Personally I really loved the game. The repetitiveness of it was minimised, to me, by the absolutely amazing 60s soundtrack, the fun driving and shooting, and the great social commentary.
While this game isn't a revelation in open world games it is one in video games as a medium. The way it has tackled race and racism is absolutely unprecedented. It has given me a total new perspective of the struggle African Americans faced and still face today. By putting you in the shoes of a mixed race man in 1968, it does what no movie can: make you feel like you are the one being discriminated against. As weird as this sounds, being physically connected to the character of Lincoln Clay helps you form a new perspective on what it must be like.

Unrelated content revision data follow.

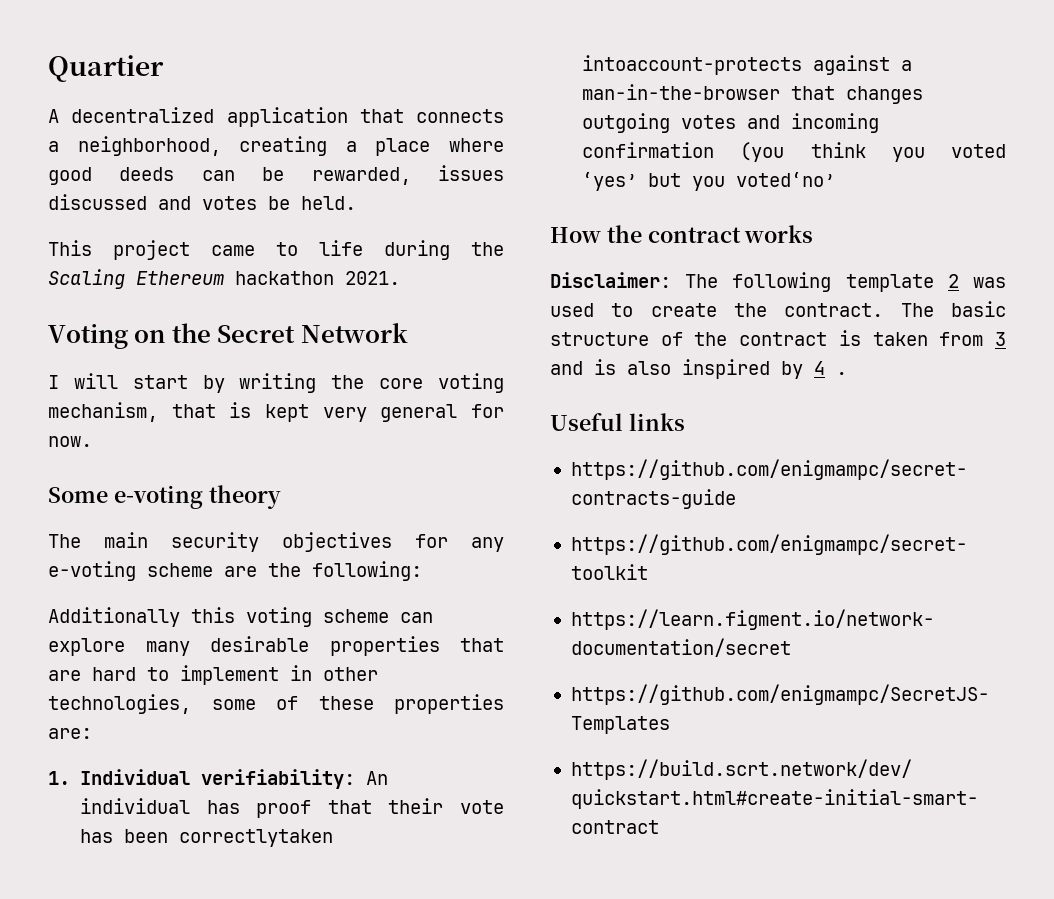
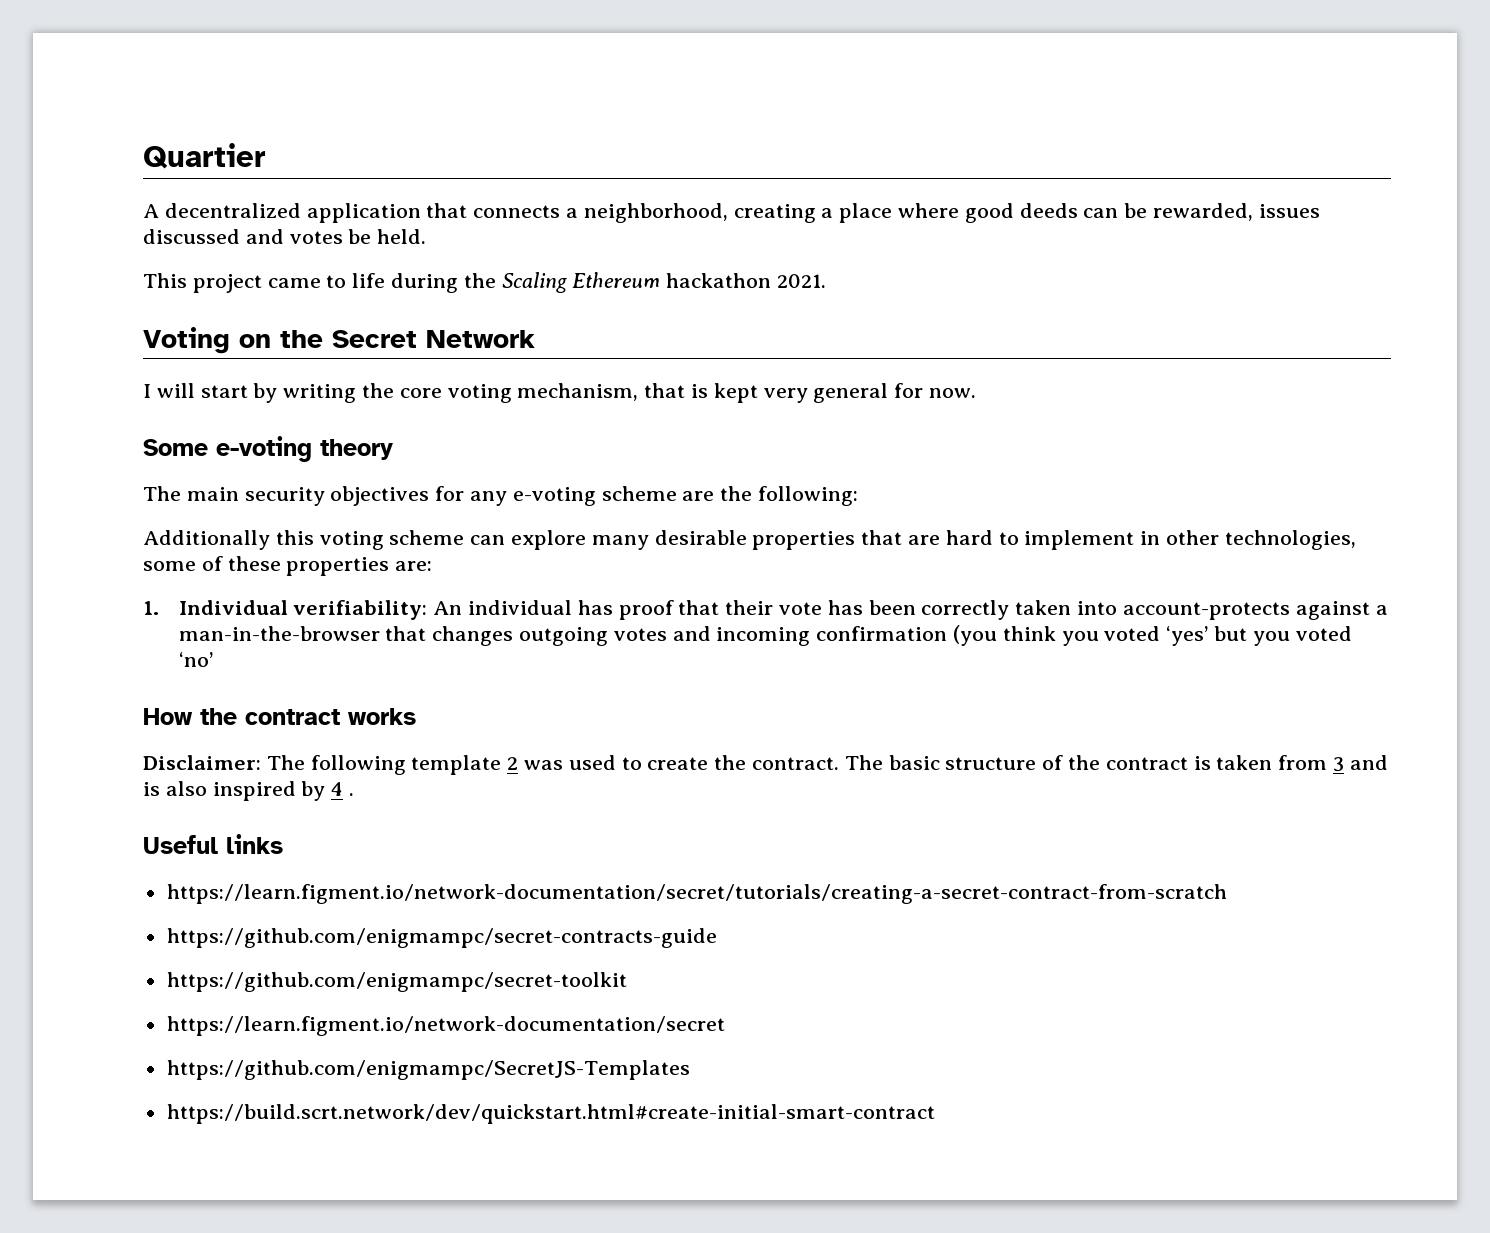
[179,829,334,847] [582,55,803,75] correctlytaken intoaccount-protects -> [921,600,1290,620] correctly taken into account-protects
[736,172,836,187] voted‘no’ -> [1295,626,1352,641] [178,652,213,667] voted ‘no’
(685, 422) none -> [166,884,1227,904] // https://learn.figment.io/network-documentation/secret/tutorials/creating-a-secret-contract-from-scratch

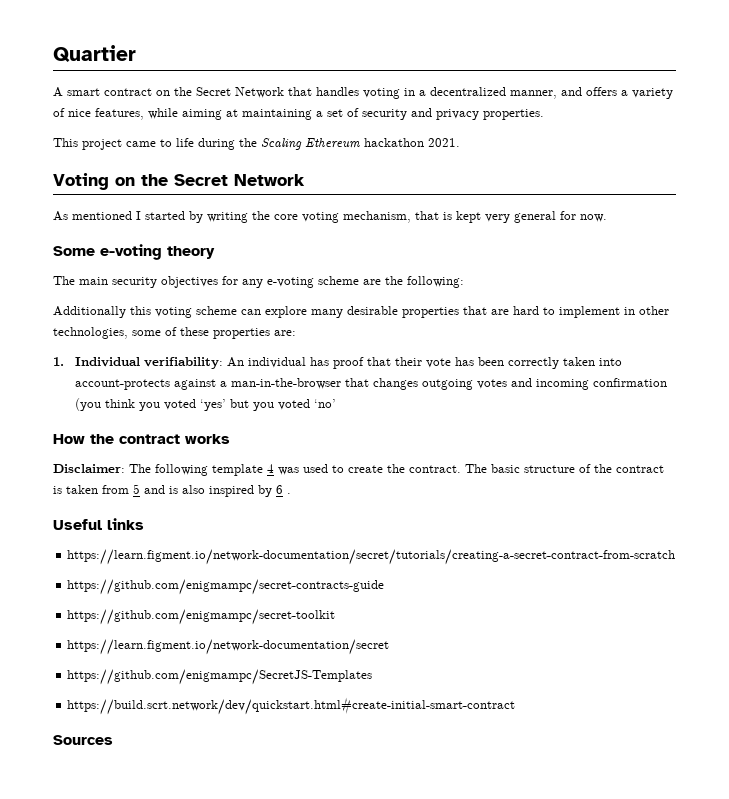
[164,203,1320,223] [143,229,427,244] decentralized application that connects a neighborhood, creating a place where good deeds can be rewarded, issues discussed and votes be held. -> [67,87,673,99] [53,108,544,120] smart contract on the Secret Network that handles voting in a decentralized manner, and offers a variety of nice features, while aiming at maintaining a set of security and privacy properties.
[143,383,248,398] I will start -> [53,211,185,221] As mentioned I started
[507,757,519,770] 2 -> [267,464,274,473] 4
[1333,757,1345,772] 3 -> [133,484,140,494] 5
[331,782,344,796] 4 -> [276,485,283,494] 6
(935, 1114) none -> [53,735,113,745] // Sources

Obviously from the way I have described this, no, I am not a person of colour. I am white person born in Britain and although I have Irish roots, that type of discrimination has pretty much been absent since I was born in 1995, and was never the equivalent of what people of colour faced. While I can emphasise and completely condemn racial discrimination, as I haven't been widely subjected to it myself, I can’t fully understand it. I can watch 12 Years a Slave, I can watch Selma and think about how terrible it must have been, but I am still disconnected from it. This is what Mafia III does differently, because it’s a video game. I control Lincoln, I control what he does. He is a virtual extension of myself in a way. When a policemen comes up to me and calls me a ‘nigger’ it makes me feel completely different than watching something similar happen on film.
Make no mistake, Mafia III does not shy away from disgusting and abhorrent racism, but the beauty of its portrayal is that it isn't shoved down the players throat. As Lincoln states in the opening hour ‘it's not like no one has ever called me a nigger before’. It is a part of his world; it’s just the way things are. This is prominent throughout the game. Walk into a whites-only shop and the owner will call the police or stare too long at a policeman and he will become aggravated. It’s subtle but the impact on the player is massive. Lincoln Clay is also clearly a returning veteran from Vietnam, due to him constantly wearing his army jacket, but he is still spoken to like dirt. Lincoln’s treatment is a visual summation of the immortal words of Muhammad Ali: ‘No Viet Cong ever called me nigger’. It really helps you visualise and understand what it must have been like and it’s sickening. If you’re in a rich white neighbourhood people will comment on your presence, you will see police interrogating black civilians, or worse, physically assaulting them.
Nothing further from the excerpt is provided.